Il n’existe pas de justice aveugle et impartiale dans une société construite sur l’exploitation et l’oppression. Rien n’existe dans le vide. Une société raciste et exploiteuse ne produira pas un système judiciaire impartial, une force de police « qui ne voit pas la couleur de peau » ou des prisons humaines axées sur la réhabilitation. Les tribunaux ne sont pas des arbitres neutres de la justice, mais constituent un bras de l’État qui sert les intérêts de la classe dirigeante, et nous ne devons pas nous imaginer que les tribunaux vont mettre en accusation un système auquel ils appartiennent et qu’ils soutiennent. Il ne peut y avoir de justice tant que l’on maintient une force de police qui a été créée par des esclavagistes pour pourchasser les esclaves en fuite.

L’été dernier, de nombreux participants au mouvement ont conclu qu’il fallait « définancer » ou « abolir la police ». Mais la seule façon d’éliminer l’appareil répressif est de renverser le système qui dicte les lois. En fin de compte, il ne s’agit pas simplement de « dissoudre » la police de Minneapolis – c’est tout le système qui doit être renversé.

Pour atteindre cet objectif, le mouvement BLM a besoin d’une plus grande organisation, d’une meilleure coordination et d’un programme de lutte clair.

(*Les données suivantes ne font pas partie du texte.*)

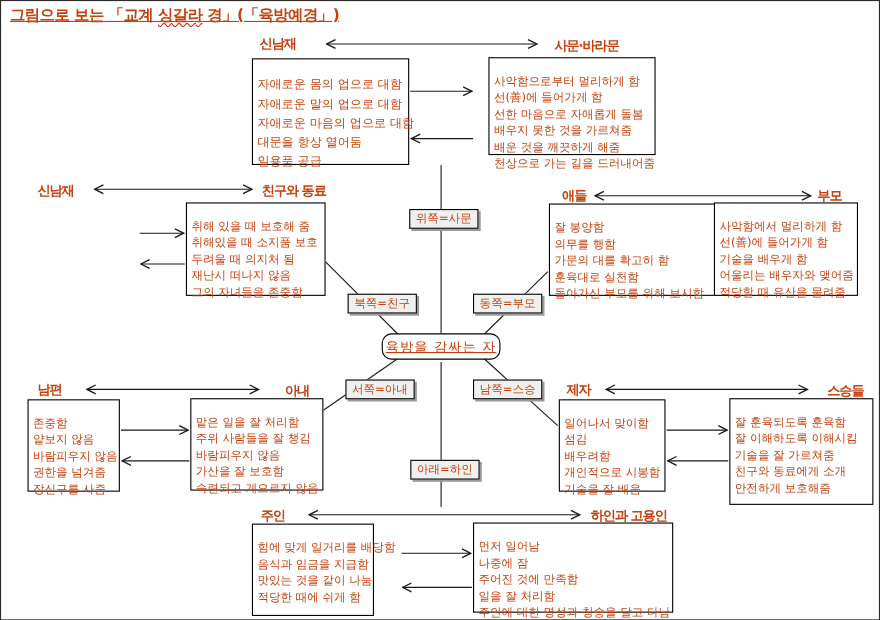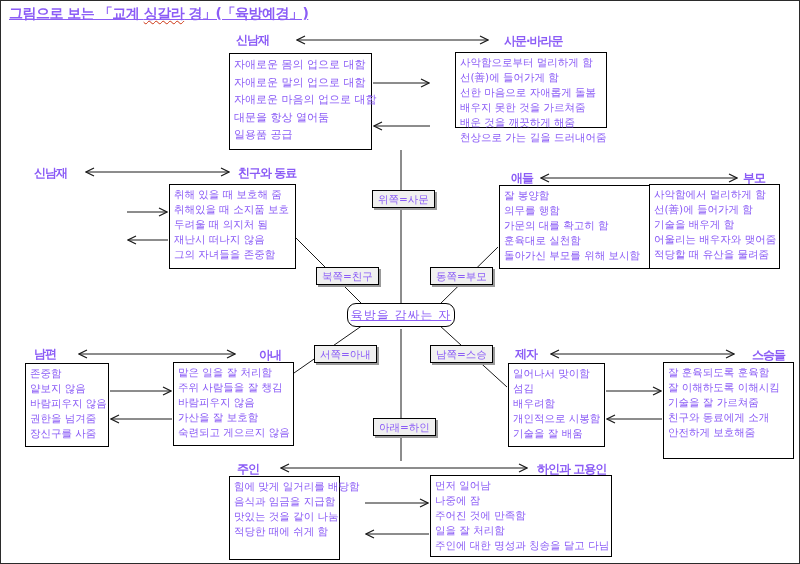--- a/index.html
+++ b/index.html
@@ -1,33 +1,33 @@
 <!DOCTYPE html>
 <html><head>
 <meta charset="utf-8">
 <style>
   html,body{margin:0;padding:0;background:#fff;}
   #page{
     position:relative; width:800px; height:564px; background:#ffffff;
     border:1px solid #2b2b2b; box-sizing:border-box; overflow:hidden;
-    font-family:"DejaVu Sans", sans-serif; color:#8b5cf6;
+    font-family:"DejaVu Sans", sans-serif; color:#c2410c;
   }
   #lines{position:absolute;left:0;top:0;z-index:1;}
   .title{
     position:absolute; left:8px; top:4px; z-index:3;
     font-weight:bold; font-size:14px; letter-spacing:-0.5px;
     text-decoration:underline; white-space:nowrap;
   }
   .hdr{
     position:absolute; z-index:3; font-weight:bold; font-size:12px;
     letter-spacing:-1px; white-space:nowrap;
   }
   .box{
     position:absolute; z-index:2; border:1px solid #000; background:#fff;
-    padding:2px 4px; font-size:10.5px; line-height:15px;
+    padding:14px 4px; font-size:10.5px; line-height:15px;
     white-space:nowrap; box-sizing:border-box;
   }
   .box.tall{line-height:17.5px; font-size:11px;}
   .dirlabel{
     position:absolute; z-index:4; border:1px solid #000; background:#f0f0f0;
     box-shadow:2px 2px 0 #9a9a9a; font-size:10.5px; height:18px;
     line-height:16px; text-align:left; padding:0 5px;
     white-space:nowrap; box-sizing:border-box;
   }
   .center-node{
@@ -91,21 +91,21 @@
 
   <div class="hdr" style="left:235px;top:31px">신남재</div>
   <div class="hdr" style="left:503px;top:32px">사문·바라문</div>
   <div class="box tall" style="left:228px;top:52px;width:143px;height:97px">
     <div>자애로운 몸의 업으로 대함</div>
     <div>자애로운 말의 업으로 대함</div>
     <div>자애로운 마음의 업으로 대함</div>
     <div>대문을 항상 열어둠</div>
     <div>일용품 공급</div>
   </div>
-  <div class="box" style="left:454px;top:51px;width:152px;height:76px">
+  <div class="box" style="left:443px;top:51px;width:152px;height:89px">
     <div>사악함으로부터 멀리하게 함</div>
     <div>선(善)에 들어가게 함</div>
     <div>선한 마음으로 자애롭게 돌봄</div>
     <div>배우지 못한 것을 가르쳐줌</div>
     <div>배운 것을 깨끗하게 해줌</div>
     <div>천상으로 가는 길을 드러내어줌</div>
   </div>
 
   <div class="hdr" style="left:33px;top:164px">신남재</div>
   <div class="hdr" style="left:237px;top:164px">친구와 동료</div>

Les syndicats doivent peser de tout leur poids dans le mouvement. Nous avons eu un aperçu du pouvoir potentiel du mouvement syndical lors des manifestations qui ont suivi le meurtre de Daunte Wright. Après avoir appris que la Garde nationale utilisait le bâtiment de la Fédération régionale du travail de Saint-Paul comme base, les travailleurs de la base se sont manifestés pour exiger leur départ, et elle est partie sans faire d’histoires. De nombreux syndicats ont exprimé leur solidarité avec les manifestants, notamment la Minnesota Nurses Association, Minnesota Workers United et la St. Paul Federation of Educators.

Les comités de surveillance des quartiers qui ont vu le jour à Minneapolis l’été dernier sont un exemple concret de ce à quoi peuvent ressembler l’autodéfense et l’auto-organisation des travailleurs. Si les circonstances l’exigent, ces comités devraient être relancés, coordonnés par le mouvement ouvrier, renforcés par une direction démocratique, établis sur chaque lieu de travail et dans chaque quartier, et se répandre jusqu’à Saint-Paul et dans tout le pays. En plus de protéger nos quartiers de la police et des milices d’extrême droite, ces comités, avec leur lien organique avec la classe ouvrière, joueraient un rôle crucial dans la coordination des préparatifs d’une grève générale, pour laquelle les dirigeants syndicaux devraient appeler et se mobiliser. C’est la seule façon sérieuse de défier la domination des capitalistes et de leur système!

Seuls un mouvement véritablement massif et le pouvoir conscient de la classe ouvrière peuvent obtenir ne serait-ce qu’une once de justice pour George Floyd et les milliards d’autres victimes de ce système. Pour mettre fin au racisme, nous devons mettre fin au capitalisme. C’est pour cela que la TMI se bat, et nous vous invitons à nous rejoindre!